How to make strawberry jam- it’s EASY!

It’s strawberry season here in Maine. If I’m not mistaken, it’s been strawberry season for quite some time now on the other coast. I used to pick my own berries, but I have since discovered that I’m a Celiac- I can’t have anything to do with wheat, rye, barley, spelt, non-gluten free oats, and a couple others, like Einkorn or semolina, and strawberries are grown in straw. If you can’t be around gluten, don’t worry- there are two basic types of straw, and the other comes from rice. I’ve also spoken with people who have successfully washed their berries of the wheat straw dust and been just fine, or grown their own. I’ll post more about this topic later.

If you’ve never canned before, this is a really good place to start because you don’t need a pressure cooker. Don’t be intimidated by the process, because once you’ve got it, it’s easy.

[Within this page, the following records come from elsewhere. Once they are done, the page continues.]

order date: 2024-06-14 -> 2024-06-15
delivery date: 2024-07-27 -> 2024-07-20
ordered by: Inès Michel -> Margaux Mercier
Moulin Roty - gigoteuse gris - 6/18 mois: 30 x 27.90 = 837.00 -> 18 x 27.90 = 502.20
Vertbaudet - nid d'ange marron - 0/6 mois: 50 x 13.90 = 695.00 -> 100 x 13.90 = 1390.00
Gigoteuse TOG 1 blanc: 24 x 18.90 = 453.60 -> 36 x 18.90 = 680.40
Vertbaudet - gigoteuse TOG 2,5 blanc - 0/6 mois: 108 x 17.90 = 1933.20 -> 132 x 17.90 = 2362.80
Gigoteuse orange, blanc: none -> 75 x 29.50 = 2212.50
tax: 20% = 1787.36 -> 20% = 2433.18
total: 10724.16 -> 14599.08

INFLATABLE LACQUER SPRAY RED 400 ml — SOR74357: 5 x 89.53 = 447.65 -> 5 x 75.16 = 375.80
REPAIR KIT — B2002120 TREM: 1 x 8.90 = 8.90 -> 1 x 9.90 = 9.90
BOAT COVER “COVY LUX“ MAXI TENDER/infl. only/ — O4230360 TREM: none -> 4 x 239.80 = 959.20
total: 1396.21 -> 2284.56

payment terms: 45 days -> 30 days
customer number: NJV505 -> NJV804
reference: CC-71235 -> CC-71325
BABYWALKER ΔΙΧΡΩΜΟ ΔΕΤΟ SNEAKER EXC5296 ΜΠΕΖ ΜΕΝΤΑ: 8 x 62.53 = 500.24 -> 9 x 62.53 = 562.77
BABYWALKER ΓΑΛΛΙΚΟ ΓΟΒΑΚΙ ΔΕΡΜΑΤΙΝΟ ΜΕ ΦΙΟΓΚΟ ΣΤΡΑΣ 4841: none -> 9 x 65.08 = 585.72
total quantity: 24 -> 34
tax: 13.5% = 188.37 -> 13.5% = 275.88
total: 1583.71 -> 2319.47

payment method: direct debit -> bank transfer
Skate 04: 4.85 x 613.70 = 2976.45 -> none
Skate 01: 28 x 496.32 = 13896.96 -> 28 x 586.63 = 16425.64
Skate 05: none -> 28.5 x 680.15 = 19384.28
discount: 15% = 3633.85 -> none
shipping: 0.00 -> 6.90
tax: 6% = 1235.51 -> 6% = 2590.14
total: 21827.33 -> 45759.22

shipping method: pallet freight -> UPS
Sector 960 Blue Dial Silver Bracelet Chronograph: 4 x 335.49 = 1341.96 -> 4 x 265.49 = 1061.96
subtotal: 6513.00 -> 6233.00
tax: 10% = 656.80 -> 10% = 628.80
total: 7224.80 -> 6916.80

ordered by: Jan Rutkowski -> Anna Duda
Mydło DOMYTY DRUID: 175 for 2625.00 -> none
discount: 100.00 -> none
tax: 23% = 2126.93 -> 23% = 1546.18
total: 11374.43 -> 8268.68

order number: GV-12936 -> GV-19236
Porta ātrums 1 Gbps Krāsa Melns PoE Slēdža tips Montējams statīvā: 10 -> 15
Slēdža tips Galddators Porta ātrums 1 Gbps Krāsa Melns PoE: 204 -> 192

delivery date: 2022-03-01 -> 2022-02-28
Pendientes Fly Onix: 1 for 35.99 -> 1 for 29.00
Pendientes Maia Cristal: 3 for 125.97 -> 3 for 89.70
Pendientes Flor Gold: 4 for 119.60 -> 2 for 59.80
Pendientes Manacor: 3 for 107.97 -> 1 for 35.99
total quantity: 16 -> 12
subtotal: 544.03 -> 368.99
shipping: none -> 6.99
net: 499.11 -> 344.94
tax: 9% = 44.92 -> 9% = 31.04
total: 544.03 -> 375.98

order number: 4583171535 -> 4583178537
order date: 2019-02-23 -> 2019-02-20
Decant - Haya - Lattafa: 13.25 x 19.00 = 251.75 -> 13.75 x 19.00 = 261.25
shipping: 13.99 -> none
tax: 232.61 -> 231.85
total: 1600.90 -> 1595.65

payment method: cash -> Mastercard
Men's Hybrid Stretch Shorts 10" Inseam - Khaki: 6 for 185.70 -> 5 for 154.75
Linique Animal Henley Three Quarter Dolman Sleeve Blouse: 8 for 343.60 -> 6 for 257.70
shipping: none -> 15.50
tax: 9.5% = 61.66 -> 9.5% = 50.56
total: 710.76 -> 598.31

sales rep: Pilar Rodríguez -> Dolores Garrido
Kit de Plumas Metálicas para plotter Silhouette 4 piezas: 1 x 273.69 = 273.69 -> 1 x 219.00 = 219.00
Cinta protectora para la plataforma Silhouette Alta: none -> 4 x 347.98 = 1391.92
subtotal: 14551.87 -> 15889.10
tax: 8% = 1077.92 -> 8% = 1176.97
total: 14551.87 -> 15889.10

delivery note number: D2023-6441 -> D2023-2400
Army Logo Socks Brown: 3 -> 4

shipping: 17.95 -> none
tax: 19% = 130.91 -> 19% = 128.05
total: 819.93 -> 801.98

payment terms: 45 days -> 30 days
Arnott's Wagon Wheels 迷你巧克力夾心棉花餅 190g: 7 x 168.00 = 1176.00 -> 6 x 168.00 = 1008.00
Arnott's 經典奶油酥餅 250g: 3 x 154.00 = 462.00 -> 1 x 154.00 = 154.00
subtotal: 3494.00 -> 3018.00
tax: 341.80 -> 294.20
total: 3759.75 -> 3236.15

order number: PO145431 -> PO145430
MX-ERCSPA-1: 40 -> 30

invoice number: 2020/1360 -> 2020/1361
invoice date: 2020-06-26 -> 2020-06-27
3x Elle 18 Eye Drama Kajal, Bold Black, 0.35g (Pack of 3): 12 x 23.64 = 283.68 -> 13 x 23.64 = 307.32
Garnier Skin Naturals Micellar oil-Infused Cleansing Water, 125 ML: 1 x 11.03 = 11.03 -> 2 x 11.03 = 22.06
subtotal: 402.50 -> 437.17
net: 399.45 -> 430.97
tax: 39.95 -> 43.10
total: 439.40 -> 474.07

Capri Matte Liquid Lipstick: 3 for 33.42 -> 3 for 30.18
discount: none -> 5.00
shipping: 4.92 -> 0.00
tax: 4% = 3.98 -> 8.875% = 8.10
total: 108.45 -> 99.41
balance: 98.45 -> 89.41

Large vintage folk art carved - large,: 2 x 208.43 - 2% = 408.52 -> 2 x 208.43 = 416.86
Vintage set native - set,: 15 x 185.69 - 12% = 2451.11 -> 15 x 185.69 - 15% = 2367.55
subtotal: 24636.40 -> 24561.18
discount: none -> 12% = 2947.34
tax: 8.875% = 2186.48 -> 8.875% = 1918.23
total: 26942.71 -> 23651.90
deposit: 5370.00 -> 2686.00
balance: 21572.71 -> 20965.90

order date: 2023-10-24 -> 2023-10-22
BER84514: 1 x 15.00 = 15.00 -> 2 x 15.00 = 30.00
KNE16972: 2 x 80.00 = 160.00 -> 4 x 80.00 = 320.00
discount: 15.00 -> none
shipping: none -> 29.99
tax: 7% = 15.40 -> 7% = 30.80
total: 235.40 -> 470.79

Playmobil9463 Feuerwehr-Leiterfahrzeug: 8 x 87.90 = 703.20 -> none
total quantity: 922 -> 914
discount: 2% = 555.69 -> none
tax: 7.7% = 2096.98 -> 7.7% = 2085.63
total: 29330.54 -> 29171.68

Begin by acquiring jars. You should start with 8oz jars- they look just like the size jelly jars that you would get in the store. You can also use the 4oz jars and get the same results. The truth is, it doesn’t matter what type of jar you use, but remember that you cannot keep foods in the refrigerator indefinitely, so think about the size of a jar you would consume in a week to 10 days (because this is real food, once it’s opened, it needs to be refrigerated). You can get these jars at the hardware store or your big box store. It’s also ok to get the jars second hand, so check Freecyle. Once you have your jars, give them a good soapy scrub, and put them either in the dishwasher or a stock pot covered in water. You’ll want to bring your stock pot water to a boil (with the jars in it) and then turn the heat off, leaving the jars in the hot water. This whole process (or dishwasher shortcut) is to sterilize your jars. The Amish wash their jars and stick them upside down on the fence posts- the heat of the sun and the steam from the residual inside moisture sterilizes them.

You’ll also need to acquire lids and rings, which should be available in the same place that you got your jars. Put the rings and lids in a pot of hot water and heat it stovetop until it is about to simmer, and turn the burner off. You’ll need these lids to be hot. Don’t bring them to a boil. We reuse rings until they begin to show signs of rust, but you may not reuse lids (the flat round part).

The next step is to slice your berries. You’ll need about 2 quarts. I don’t recommend making large batches at once- as with other types of cooking, smaller batches are more successful. This should yield approximately 7.5 pints. Once your strawberries are washed, hull them (cut off the green part- and make sure you get the tough nubby stem that goes down a bit into the top of the berry). Then cut them lengthwise.

Some people skip this part, but we mash our berries before putting them in the pan. What we do is we add 4 cups of the sliced berries with a cup of sugar and have at it with a manual masher. Then we let them sit 15 minutes.

Next we put the mixture in a saucepan with 6 cups of sugar, and mix it well. Yep. Six cups of sugar. Bring this mixture to a full boil- big bubbles. Boil it for a full minute while stirring it constantly. Take the pan off the heat and stir in 1/2 a bottle of liquid fruit pectin. Stir it and skim the foam off of it periodically for about 5min, putting the foam aside to be discarded. Then you can use a scoop or a pitcher to pour it into the jars. DO NOT TOUCH THIS. It will burn you VERY badly.

Get out your jar lids and rings using tongs. My grandmother has a stick with a magnet at the top but always ends up using her fingers- I don’t recommend that. Make sure that you don’t have any food particles along the top edge of the jar. I recommend taking  a damp clean rag and running it along the edge to make sure it’s clean, because debris could effect your seal. Put on the lids and then twist them on tightly (using oven mitts if you have to, gram uses a dish towel). Then turn all of the jars upside down.

When the jars are cool enough to touch without howling, turn them over and press down on the lids- if they make a popping sound, they haven’t sealed, and may need more time (don’t give it more than a day). If they don’t pop, they’re done and you can go put them in the pantry. I strongly recommend dating and labeling them. Some folks remove the rings, and you can, but I don’t recommend it because the ring can prevent the lids from getting accidentally popped off.

These are little jars of blueberry jam, but the process is the same.


2 thoughts on “How to make strawberry jam- it’s EASY!

  1. I like removing the ring because then if the product goes bad, you can tell right away–the lid comes off. If the ring is holding the lid tight, then the sugars, etc., can re-stick the lid to the top and mask the fact that the seal has broken. Rings can get rusty and compound the problem–the rust itself can compromise the seal.